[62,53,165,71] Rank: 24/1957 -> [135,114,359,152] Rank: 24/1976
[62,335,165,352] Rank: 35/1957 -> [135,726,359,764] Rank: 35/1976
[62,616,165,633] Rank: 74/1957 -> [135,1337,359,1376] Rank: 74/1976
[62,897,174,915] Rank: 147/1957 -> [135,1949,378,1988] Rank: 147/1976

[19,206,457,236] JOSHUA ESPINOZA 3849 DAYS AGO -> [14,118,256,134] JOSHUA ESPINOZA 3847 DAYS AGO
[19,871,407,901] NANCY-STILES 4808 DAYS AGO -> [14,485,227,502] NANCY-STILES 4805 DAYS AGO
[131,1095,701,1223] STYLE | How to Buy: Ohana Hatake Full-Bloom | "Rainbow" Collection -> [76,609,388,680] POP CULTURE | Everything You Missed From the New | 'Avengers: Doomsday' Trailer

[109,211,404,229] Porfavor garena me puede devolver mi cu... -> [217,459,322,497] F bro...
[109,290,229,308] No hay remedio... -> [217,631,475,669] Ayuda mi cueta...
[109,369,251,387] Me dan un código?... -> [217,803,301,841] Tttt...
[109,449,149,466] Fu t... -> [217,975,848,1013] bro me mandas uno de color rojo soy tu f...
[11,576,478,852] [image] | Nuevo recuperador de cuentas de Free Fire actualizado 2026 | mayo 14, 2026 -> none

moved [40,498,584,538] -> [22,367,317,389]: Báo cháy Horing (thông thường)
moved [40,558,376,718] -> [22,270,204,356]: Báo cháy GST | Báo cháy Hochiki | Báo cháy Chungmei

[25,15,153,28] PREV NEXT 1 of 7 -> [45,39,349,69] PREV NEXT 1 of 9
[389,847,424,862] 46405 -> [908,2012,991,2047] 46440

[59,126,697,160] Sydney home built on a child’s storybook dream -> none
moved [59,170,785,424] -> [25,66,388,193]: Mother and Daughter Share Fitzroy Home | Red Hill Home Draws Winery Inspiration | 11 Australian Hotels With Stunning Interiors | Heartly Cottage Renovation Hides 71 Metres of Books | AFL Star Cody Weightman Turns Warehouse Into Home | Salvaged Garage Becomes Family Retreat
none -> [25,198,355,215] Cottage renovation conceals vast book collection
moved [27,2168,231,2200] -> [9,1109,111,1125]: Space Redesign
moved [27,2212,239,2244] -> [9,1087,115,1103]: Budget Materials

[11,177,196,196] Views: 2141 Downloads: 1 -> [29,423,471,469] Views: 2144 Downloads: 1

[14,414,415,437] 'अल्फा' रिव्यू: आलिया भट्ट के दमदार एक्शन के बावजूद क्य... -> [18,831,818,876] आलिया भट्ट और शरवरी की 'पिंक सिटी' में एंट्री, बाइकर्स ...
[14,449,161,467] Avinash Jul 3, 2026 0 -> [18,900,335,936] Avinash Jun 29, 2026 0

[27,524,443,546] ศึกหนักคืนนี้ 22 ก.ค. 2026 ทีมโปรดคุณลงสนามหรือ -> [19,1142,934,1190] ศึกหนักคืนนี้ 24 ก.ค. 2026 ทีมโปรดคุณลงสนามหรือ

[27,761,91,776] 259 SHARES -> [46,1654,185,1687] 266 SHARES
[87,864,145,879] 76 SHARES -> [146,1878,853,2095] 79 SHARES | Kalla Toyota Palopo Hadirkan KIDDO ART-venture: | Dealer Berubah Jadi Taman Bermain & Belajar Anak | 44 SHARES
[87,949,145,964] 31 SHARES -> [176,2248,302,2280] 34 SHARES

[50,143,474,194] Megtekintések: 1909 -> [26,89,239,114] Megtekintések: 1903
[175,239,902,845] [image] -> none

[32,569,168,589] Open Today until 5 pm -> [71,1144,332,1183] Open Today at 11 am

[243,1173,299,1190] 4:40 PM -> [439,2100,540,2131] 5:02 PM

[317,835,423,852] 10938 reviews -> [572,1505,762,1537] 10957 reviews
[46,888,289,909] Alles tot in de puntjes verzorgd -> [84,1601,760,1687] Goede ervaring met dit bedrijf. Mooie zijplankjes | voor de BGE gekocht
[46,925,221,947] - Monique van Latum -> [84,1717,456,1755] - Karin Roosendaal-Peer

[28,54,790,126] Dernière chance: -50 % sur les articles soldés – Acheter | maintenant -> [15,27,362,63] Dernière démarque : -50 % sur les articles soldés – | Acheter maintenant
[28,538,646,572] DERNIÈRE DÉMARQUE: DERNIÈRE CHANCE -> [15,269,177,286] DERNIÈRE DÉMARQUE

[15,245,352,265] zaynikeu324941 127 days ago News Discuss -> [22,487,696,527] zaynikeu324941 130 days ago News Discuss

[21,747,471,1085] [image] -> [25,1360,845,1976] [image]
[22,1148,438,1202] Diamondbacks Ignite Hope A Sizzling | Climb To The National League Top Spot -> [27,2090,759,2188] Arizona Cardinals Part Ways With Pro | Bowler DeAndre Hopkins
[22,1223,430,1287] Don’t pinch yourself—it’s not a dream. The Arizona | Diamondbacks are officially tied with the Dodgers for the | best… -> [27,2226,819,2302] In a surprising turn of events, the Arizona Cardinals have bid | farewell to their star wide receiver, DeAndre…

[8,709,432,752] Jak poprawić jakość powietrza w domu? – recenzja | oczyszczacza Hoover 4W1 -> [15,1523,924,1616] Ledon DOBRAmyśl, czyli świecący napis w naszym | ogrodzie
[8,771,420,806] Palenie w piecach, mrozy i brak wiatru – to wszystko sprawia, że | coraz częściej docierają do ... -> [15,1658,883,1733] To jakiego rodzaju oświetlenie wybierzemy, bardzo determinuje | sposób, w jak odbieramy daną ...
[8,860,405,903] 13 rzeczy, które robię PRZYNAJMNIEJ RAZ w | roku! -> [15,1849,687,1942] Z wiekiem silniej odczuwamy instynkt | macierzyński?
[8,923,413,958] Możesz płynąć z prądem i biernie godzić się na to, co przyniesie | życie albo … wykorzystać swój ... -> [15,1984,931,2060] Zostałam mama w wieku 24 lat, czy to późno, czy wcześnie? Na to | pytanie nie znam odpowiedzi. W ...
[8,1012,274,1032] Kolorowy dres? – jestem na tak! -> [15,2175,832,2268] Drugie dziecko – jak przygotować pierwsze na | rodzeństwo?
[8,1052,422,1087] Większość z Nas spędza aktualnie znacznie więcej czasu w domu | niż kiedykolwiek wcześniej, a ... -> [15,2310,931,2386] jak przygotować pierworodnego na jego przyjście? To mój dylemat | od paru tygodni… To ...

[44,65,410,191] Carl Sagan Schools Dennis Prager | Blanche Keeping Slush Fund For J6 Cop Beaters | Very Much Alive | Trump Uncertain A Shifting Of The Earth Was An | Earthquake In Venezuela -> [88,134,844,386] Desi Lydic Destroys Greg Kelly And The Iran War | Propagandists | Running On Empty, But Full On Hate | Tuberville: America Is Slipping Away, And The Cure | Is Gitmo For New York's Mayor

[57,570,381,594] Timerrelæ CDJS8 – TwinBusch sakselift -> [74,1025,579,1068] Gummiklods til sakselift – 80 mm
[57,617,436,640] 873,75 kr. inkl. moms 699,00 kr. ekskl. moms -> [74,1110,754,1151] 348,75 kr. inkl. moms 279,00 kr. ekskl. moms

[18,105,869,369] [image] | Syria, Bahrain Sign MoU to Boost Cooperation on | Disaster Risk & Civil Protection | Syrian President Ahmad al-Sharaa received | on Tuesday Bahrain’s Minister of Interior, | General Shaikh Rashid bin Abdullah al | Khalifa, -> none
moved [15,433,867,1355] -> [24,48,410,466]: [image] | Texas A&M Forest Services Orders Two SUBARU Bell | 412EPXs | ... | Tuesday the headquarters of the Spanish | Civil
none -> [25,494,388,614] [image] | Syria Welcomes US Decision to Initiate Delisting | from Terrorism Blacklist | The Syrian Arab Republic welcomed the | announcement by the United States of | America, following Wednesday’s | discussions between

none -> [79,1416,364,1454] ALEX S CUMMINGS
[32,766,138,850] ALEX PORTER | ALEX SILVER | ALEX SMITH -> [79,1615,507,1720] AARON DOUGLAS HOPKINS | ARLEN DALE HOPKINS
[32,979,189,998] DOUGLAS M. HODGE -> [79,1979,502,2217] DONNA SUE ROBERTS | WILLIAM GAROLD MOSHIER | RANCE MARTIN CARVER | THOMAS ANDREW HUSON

^^^^^^^^

In how many lines of the listing does the word "moved" appear? Give the number by itself.

6